New working design as it is being knit, purl side is facing; textures created by crossover stitches is significantly more noticeable on knit side
as it appears at the end of knitting
on the blocking board
it is done!
When I taught, I felt the need to come up with a “clean’ expletive for moments that simply required one, mine was “figlet”. With nearly 60 inches of shawl knit, this “magically” happened.
I now have about 120 + rows of carriage transfers and knitting to undo to get back to a place I can hopefully repair/continue from. Am trying to convince myself it will be a meditative undertaking. Happiness is not doing this type of knitting for a day job: double figlet!
The lace pattern used in the last shawl is now re worked to eliminate hand transfers required every other pair of knit rows. A second shawl using the new version is in progress.
Some random tips after the journey so far come to mind.
KM: Brother 910 with mylar sheets:
For marking the mylar the Mirado Black Warrior HB2 pencil used on its reverse side produces good results for reader scanning.

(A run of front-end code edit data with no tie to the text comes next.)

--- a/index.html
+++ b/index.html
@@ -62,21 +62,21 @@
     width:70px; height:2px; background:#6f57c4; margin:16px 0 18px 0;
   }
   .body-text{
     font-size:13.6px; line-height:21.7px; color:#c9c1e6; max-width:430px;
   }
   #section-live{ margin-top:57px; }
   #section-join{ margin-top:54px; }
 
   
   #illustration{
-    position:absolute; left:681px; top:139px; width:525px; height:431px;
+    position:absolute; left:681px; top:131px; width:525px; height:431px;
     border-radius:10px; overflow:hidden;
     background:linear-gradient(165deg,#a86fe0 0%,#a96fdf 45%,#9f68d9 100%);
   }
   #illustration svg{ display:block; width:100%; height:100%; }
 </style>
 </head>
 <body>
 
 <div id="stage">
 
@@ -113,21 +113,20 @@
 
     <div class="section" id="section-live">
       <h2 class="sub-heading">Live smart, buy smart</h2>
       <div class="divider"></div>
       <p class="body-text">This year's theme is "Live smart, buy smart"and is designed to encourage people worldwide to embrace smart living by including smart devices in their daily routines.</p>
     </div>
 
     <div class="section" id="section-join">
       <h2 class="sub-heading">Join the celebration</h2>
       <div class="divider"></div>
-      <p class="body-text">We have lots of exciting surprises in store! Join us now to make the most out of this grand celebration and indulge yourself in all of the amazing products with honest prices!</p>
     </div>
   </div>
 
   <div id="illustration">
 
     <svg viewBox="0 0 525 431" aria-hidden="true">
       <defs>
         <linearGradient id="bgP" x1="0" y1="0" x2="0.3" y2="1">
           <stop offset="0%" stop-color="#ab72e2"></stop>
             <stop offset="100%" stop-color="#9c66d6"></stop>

It is helpful to have oiled, clean carriages: Hoppe’s elite gun oil (no silicone) rather than sewing machine or brother oils is safe for plastics, for use on Passap beds, and is the only thing I now use on my machines.

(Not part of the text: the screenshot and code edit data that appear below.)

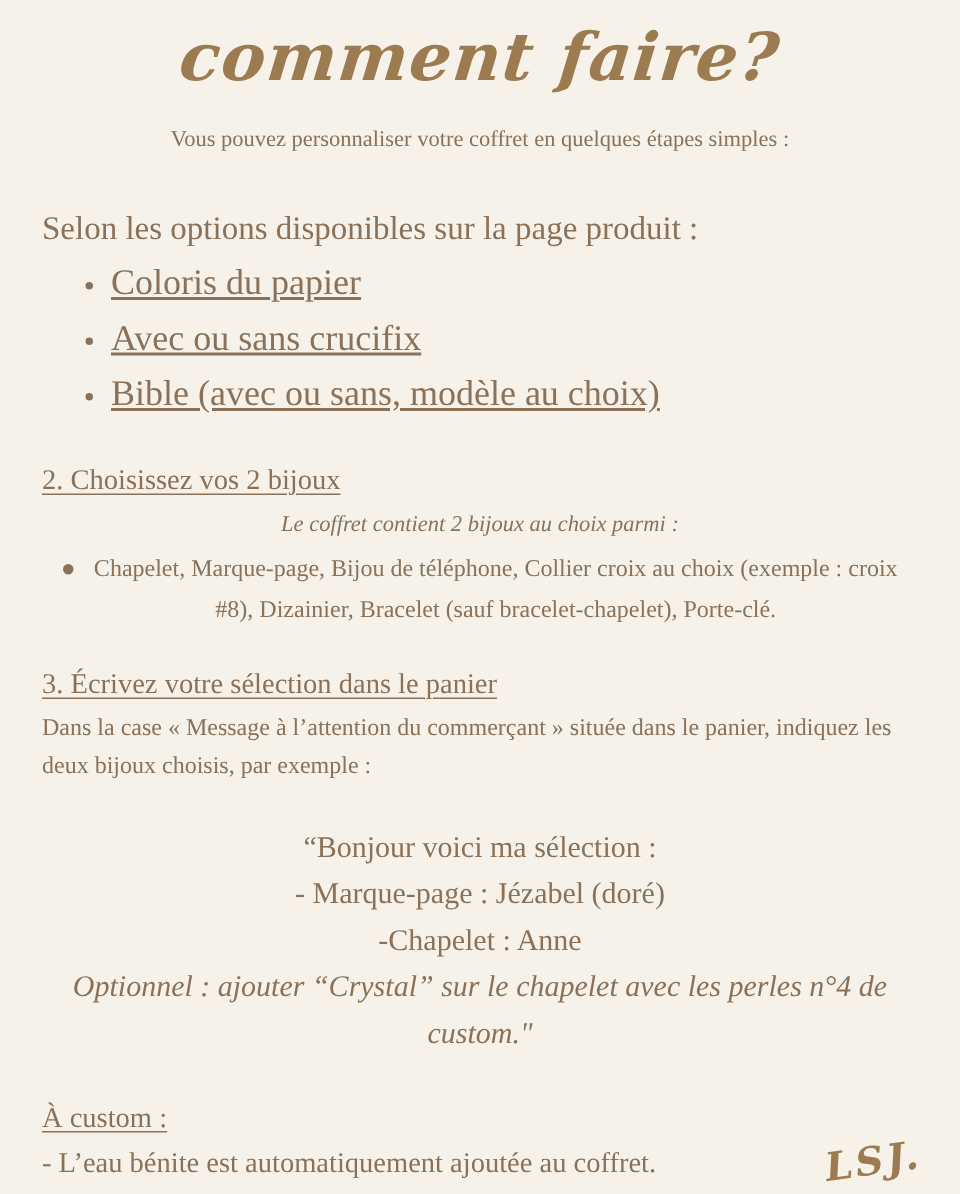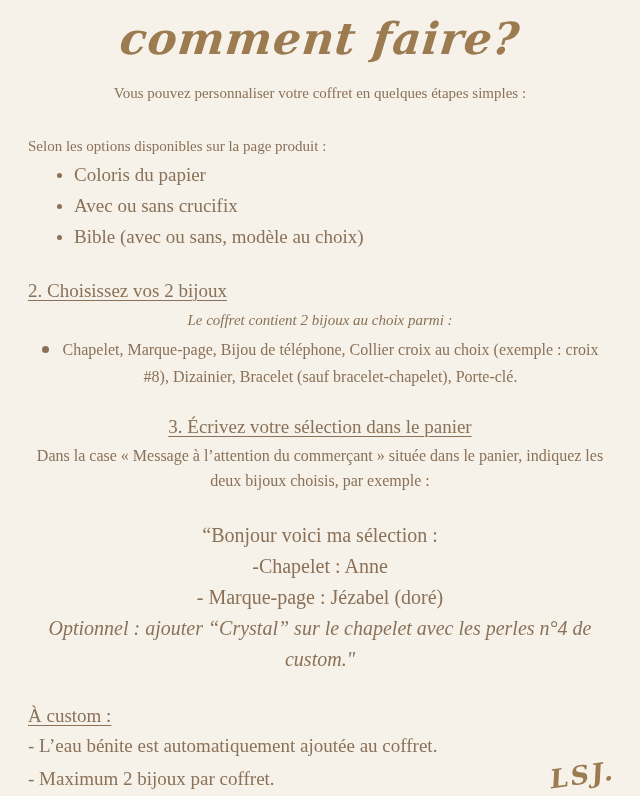--- a/index.html
+++ b/index.html
@@ -41,26 +41,27 @@
   }
   .heading{
     font-size:19px;
     margin:0;
     font-weight:400;
     text-decoration:underline;
     text-underline-offset:3px;
     text-decoration-thickness:1px;
   }
   .sec1{margin-top:30px;}
-  .sec1 .body{font-size:15px;line-height:1.5;margin-top:4px;}
+  .sec1 .body{font-size:22px;line-height:1.5;margin-top:4px;}
   .opts{
     list-style:disc;
     margin:6px 0 0 0;
     padding-left:46px;
-    font-size:19px;
+    font-size:24px;
+    text-decoration:underline;
   }
   .opts li{margin:6px 0;line-height:1.3;}
   .opts li::marker{color:var(--text);font-size:17px;}
   .sec2{margin-top:30px;}
   .lead-italic{
     font-style:italic;
     text-align:center;
     font-size:15px;
     line-height:1.45;
     margin-top:8px;
@@ -76,21 +77,21 @@
     margin:9px 0 0 14px;
     flex:none;
   }
   .jewel-text{
     flex:1;
     text-align:center;
     font-size:16px;
     line-height:1.65;
     padding:0 2px;
   }
-  .sec3{margin-top:26px;text-align:center;}
+  .sec3{margin-top:26px;}
   .sec3 .body{font-size:16px;line-height:1.55;margin-top:6px;}
   .example{
     margin-top:26px;
     text-align:center;
     font-size:20px;
     line-height:1.55;
   }
   .example .line{min-height:1.2em;}
   .example .italic{font-style:italic;}
   .notes{margin-top:30px;}
@@ -134,22 +135,22 @@
     </div>
   </div>
 
   <div class="sec3">
     <div class="heading">3. Écrivez votre sélection dans le panier</div>
     <div class="body">Dans la case « Message à l’attention du commerçant » située dans le panier, indiquez les deux bijoux choisis, par exemple :</div>
   </div>
 
   <div class="example">
     <div class="line">“Bonjour voici ma sélection :</div>
+    <div class="line">- Marque-page : Jézabel (doré)</div>
     <div class="line">-Chapelet : Anne</div>
-    <div class="line">- Marque-page : Jézabel (doré)</div>
     <div class="line italic">Optionnel : ajouter “Crystal” sur le chapelet avec les perles n°4 de custom."</div>
   </div>
 
   <div class="notes">
     <div class="heading">À custom :</div>
     <div class="item">- L’eau bénite est automatiquement ajoutée au coffret.</div>
     <div class="item">- Maximum 2 bijoux par coffret.</div>
   </div>
 
   <div class="signature">LSJ.</div>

Dropped stitches can abound, checking gate pegs, needle latches and their condition can help prevent some of them. Familiarizing oneself with yarn and visually checking after each transfer row may actually save time in the long run.
I have had moments where I felt like Penelope udoing her work 24/7. If rows of stitching need to be unravelled it is easier to undo transfers before the unravelling, and repeats sometimes are corrected more easily if taken back to the beginning of transfer sequence.
The lace carriage must be taken beyond needle selection marks at either end of the machine prior to any “correction” to prevent selection errors.
If more than one lace pattern is on the mylar sheet the lace column or an alternate can be marked with colored pencils with different color assigned to each pattern repeat.
This baby blanket was a double bed knit on a Passap machine, inspired by the woven patterns found is early American coverlets. Blue, red and white are in use. Because of the knitting technique as colors knit one at a time the alternate colors “bleed through”, giving the illusion of more or even different colors.